The task =>
Transcribe all of the entries below exactly. Leave out the pictures.

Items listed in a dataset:
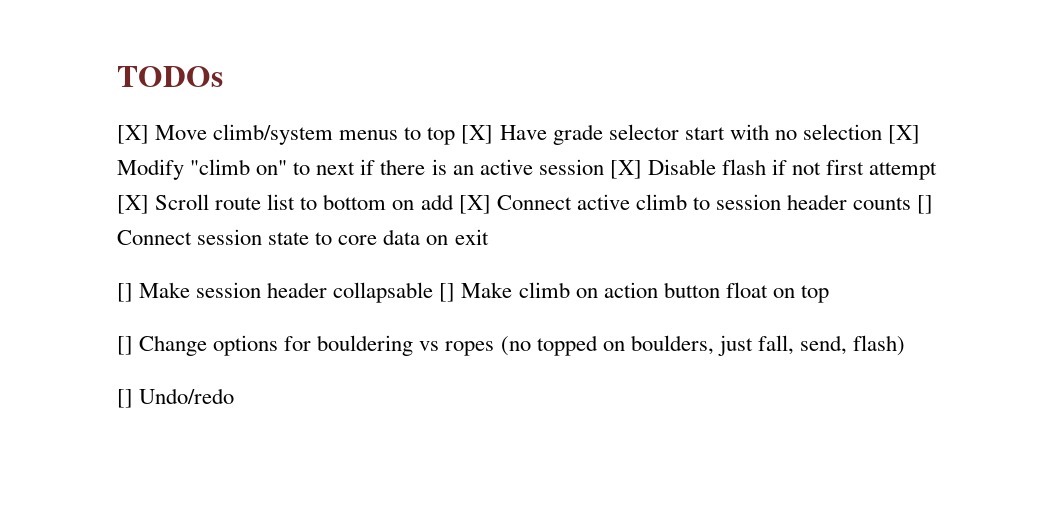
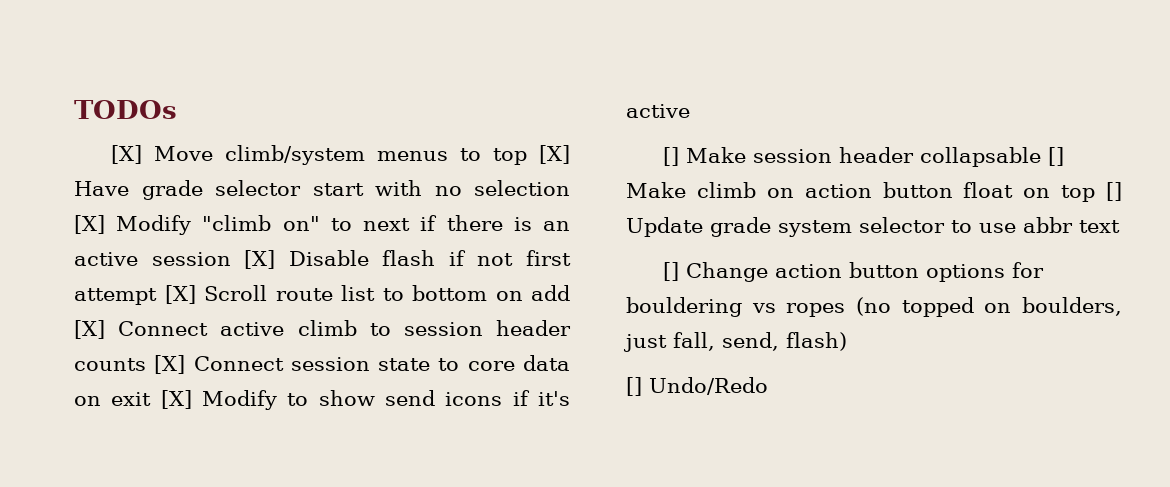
- [X] Move climb/system menus to top [X] Have grade selector start with no selection [X] Modify "climb on" to next if there is an active session [X] Disable flash if not first attempt [X] Scroll route list to bottom on add [X] Connect active climb to session header counts [] Connect session state to core data on exit
+ [X] Move climb/system menus to top [X] Have grade selector start with no selection [X] Modify "climb on" to next if there is an active session [X] Disable flash if not first attempt [X] Scroll route list to bottom on add [X] Connect active climb to session header counts [X] Connect session state to core data on exit [X] Modify to show send icons if it's active
- [] Make session header collapsable [] Make climb on action button float on top
+ [] Make session header collapsable [] Make climb on action button float on top [] Update grade system selector to use abbr text
- [] Change options for bouldering vs ropes (no topped on boulders, just fall, send, flash)
+ [] Change action button options for bouldering vs ropes (no topped on boulders, just fall, send, flash)
- [] Undo/redo
+ [] Undo/Redo

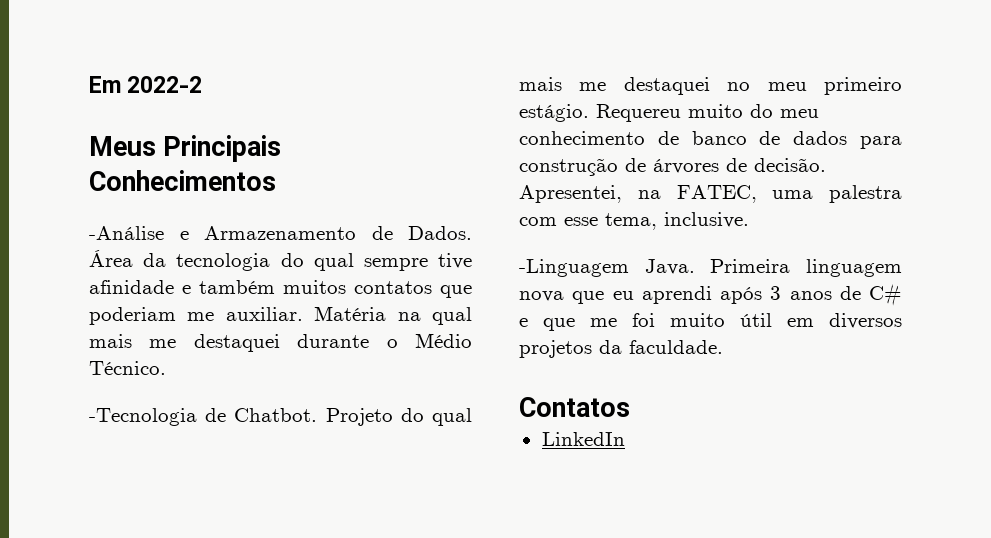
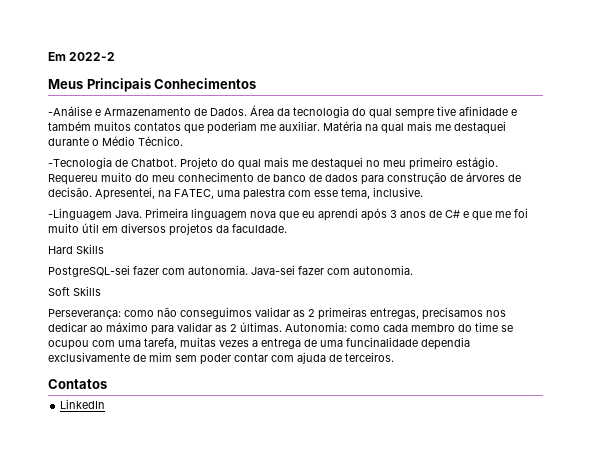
+ Hard Skills
+ PostgreSQL-sei fazer com autonomia. Java-sei fazer com autonomia.
+ Soft Skills
+ Perseverança: como não conseguimos validar as 2 primeiras entregas, precisamos nos dedicar ao máximo para validar as 2 últimas. Autonomia: como cada membro do time se ocupou com uma tarefa, muitas vezes a entrega de uma funcinalidade dependia exclusivamente de mim sem poder contar com ajuda de terceiros.

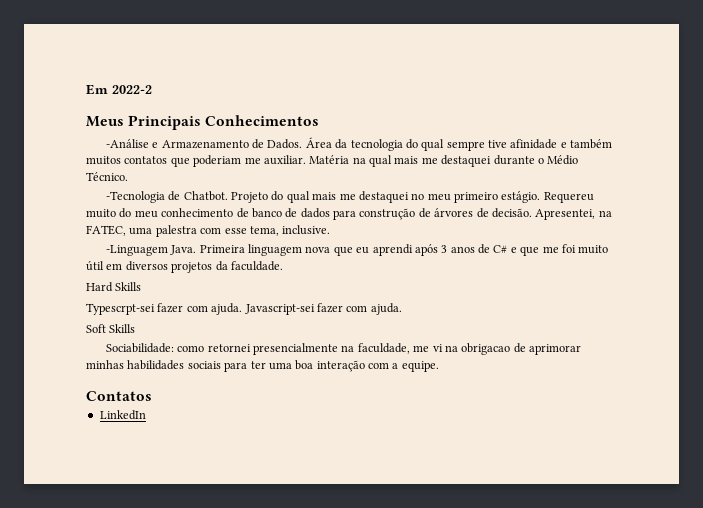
- PostgreSQL-sei fazer com autonomia. Java-sei fazer com autonomia.
+ Typescrpt-sei fazer com ajuda. Javascript-sei fazer com ajuda.
- Perseverança: como não conseguimos validar as 2 primeiras entregas, precisamos nos dedicar ao máximo para validar as 2 últimas. Autonomia: como cada membro do time se ocupou com uma tarefa, muitas vezes a entrega de uma funcinalidade dependia exclusivamente de mim sem poder contar com ajuda de terceiros.
+ Sociabilidade: como retornei presencialmente na faculdade, me vi na obrigacao de aprimorar minhas habilidades sociais para ter uma boa interação com a equipe.

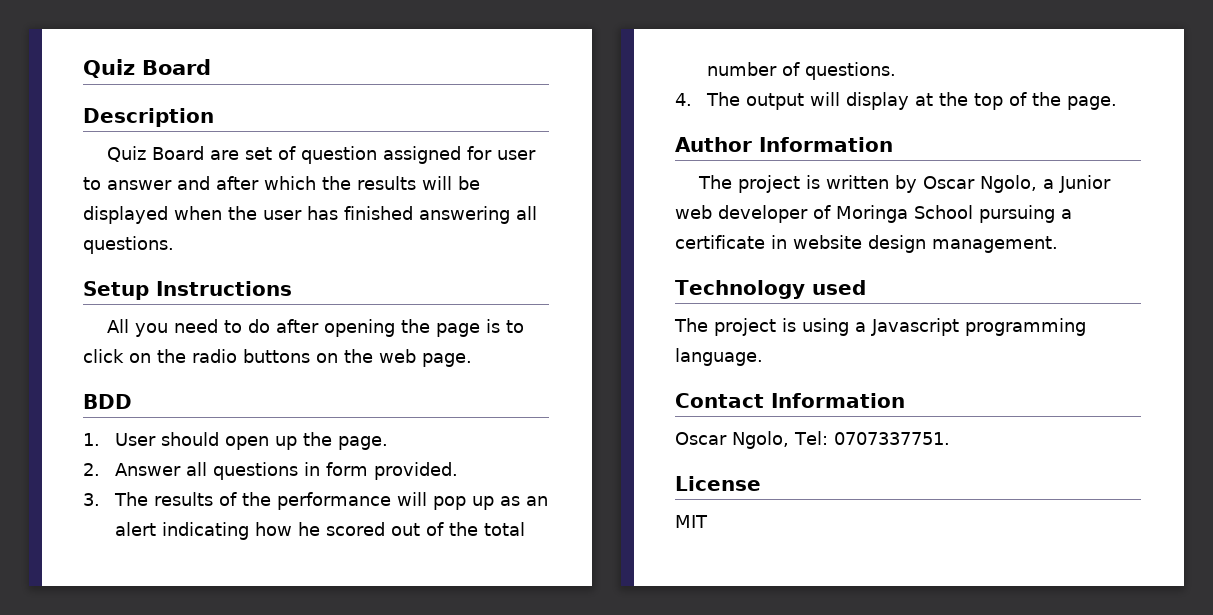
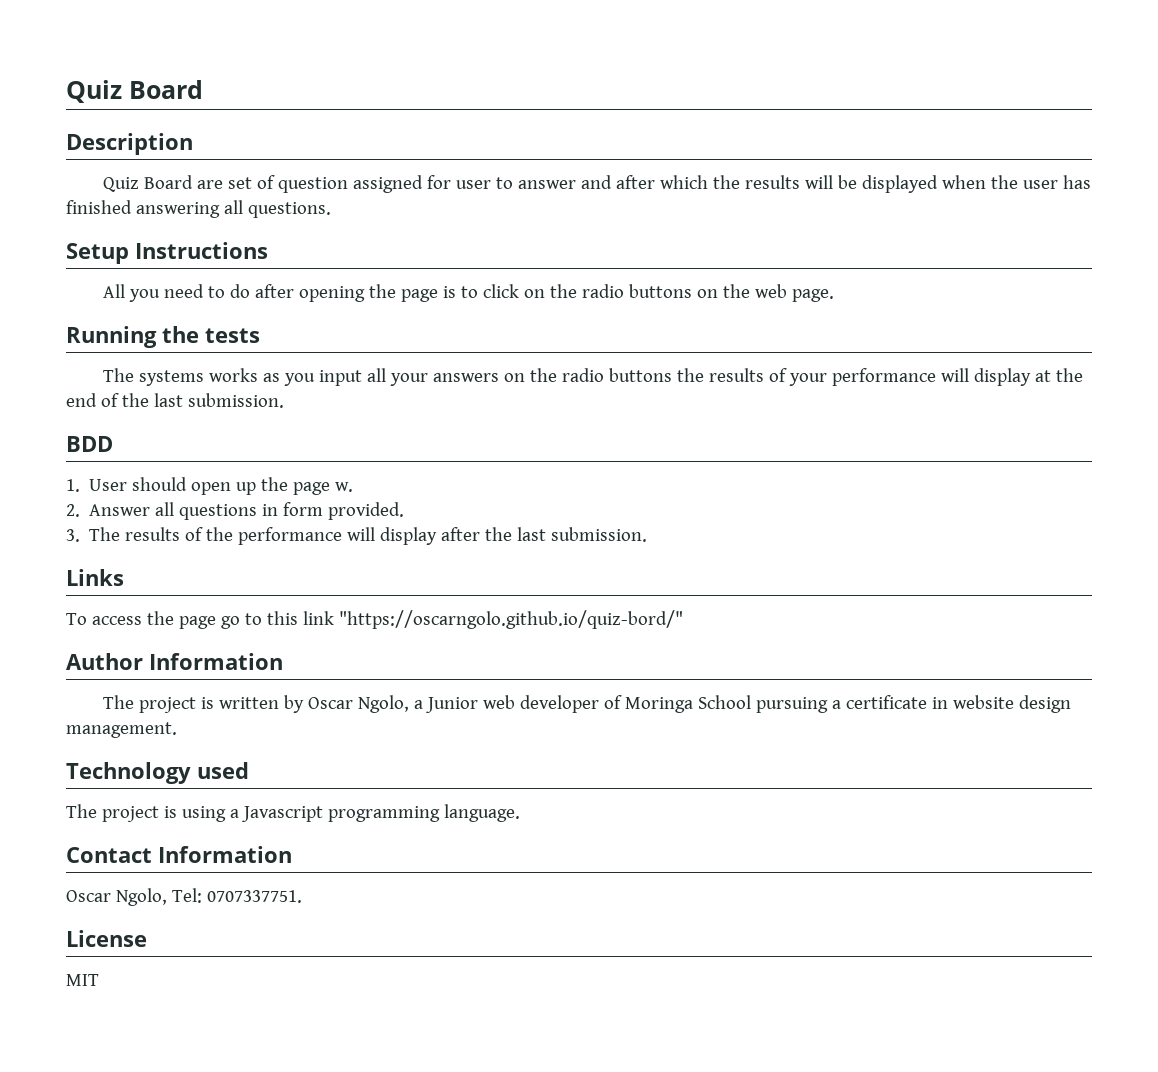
+ Running the tests
+ The systems works as you input all your answers on the radio buttons the results of your performance will display at the end of the last submission.
- 1. User should open up the page.
+ 1. User should open up the page w.
- 3. The results of the performance will pop up as an alert indicating how he scored out of the total number of questions.
- 4. The output will display at the top of the page.
+ 3. The results of the performance will display after the last submission.
+ Links
+ To access the page go to this link "https://oscarngolo.github.io/quiz-bord/"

Response =>
- [X] Move climb/system menus to top [X] Have grade selector start with no selection [X] Modify "climb on" to next if there is an active session [X] Disable flash if not first attempt [X] Scroll route list to bottom on add [X] Connect active climb to session header counts [] Connect session state to core data on exit
+ [X] Move climb/system menus to top [X] Have grade selector start with no selection [X] Modify "climb on" to next if there is an active session [X] Disable flash if not first attempt [X] Scroll route list to bottom on add [X] Connect active climb to session header counts [X] Connect session state to core data on exit [X] Modify to show send icons if it's active
- [] Make session header collapsable [] Make climb on action button float on top
+ [] Make session header collapsable [] Make climb on action button float on top [] Update grade system selector to use abbr text
- [] Change options for bouldering vs ropes (no topped on boulders, just fall, send, flash)
+ [] Change action button options for bouldering vs ropes (no topped on boulders, just fall, send, flash)
- [] Undo/redo
+ [] Undo/Redo

+ Hard Skills
+ PostgreSQL-sei fazer com autonomia. Java-sei fazer com autonomia.
+ Soft Skills
+ Perseverança: como não conseguimos validar as 2 primeiras entregas, precisamos nos dedicar ao máximo para validar as 2 últimas. Autonomia: como cada membro do time se ocupou com uma tarefa, muitas vezes a entrega de uma funcinalidade dependia exclusivamente de mim sem poder contar com ajuda de terceiros.

- PostgreSQL-sei fazer com autonomia. Java-sei fazer com autonomia.
+ Typescrpt-sei fazer com ajuda. Javascript-sei fazer com ajuda.
- Perseverança: como não conseguimos validar as 2 primeiras entregas, precisamos nos dedicar ao máximo para validar as 2 últimas. Autonomia: como cada membro do time se ocupou com uma tarefa, muitas vezes a entrega de uma funcinalidade dependia exclusivamente de mim sem poder contar com ajuda de terceiros.
+ Sociabilidade: como retornei presencialmente na faculdade, me vi na obrigacao de aprimorar minhas habilidades sociais para ter uma boa interação com a equipe.

+ Running the tests
+ The systems works as you input all your answers on the radio buttons the results of your performance will display at the end of the last submission.
- 1. User should open up the page.
+ 1. User should open up the page w.
- 3. The results of the performance will pop up as an alert indicating how he scored out of the total number of questions.
- 4. The output will display at the top of the page.
+ 3. The results of the performance will display after the last submission.
+ Links
+ To access the page go to this link "https://oscarngolo.github.io/quiz-bord/"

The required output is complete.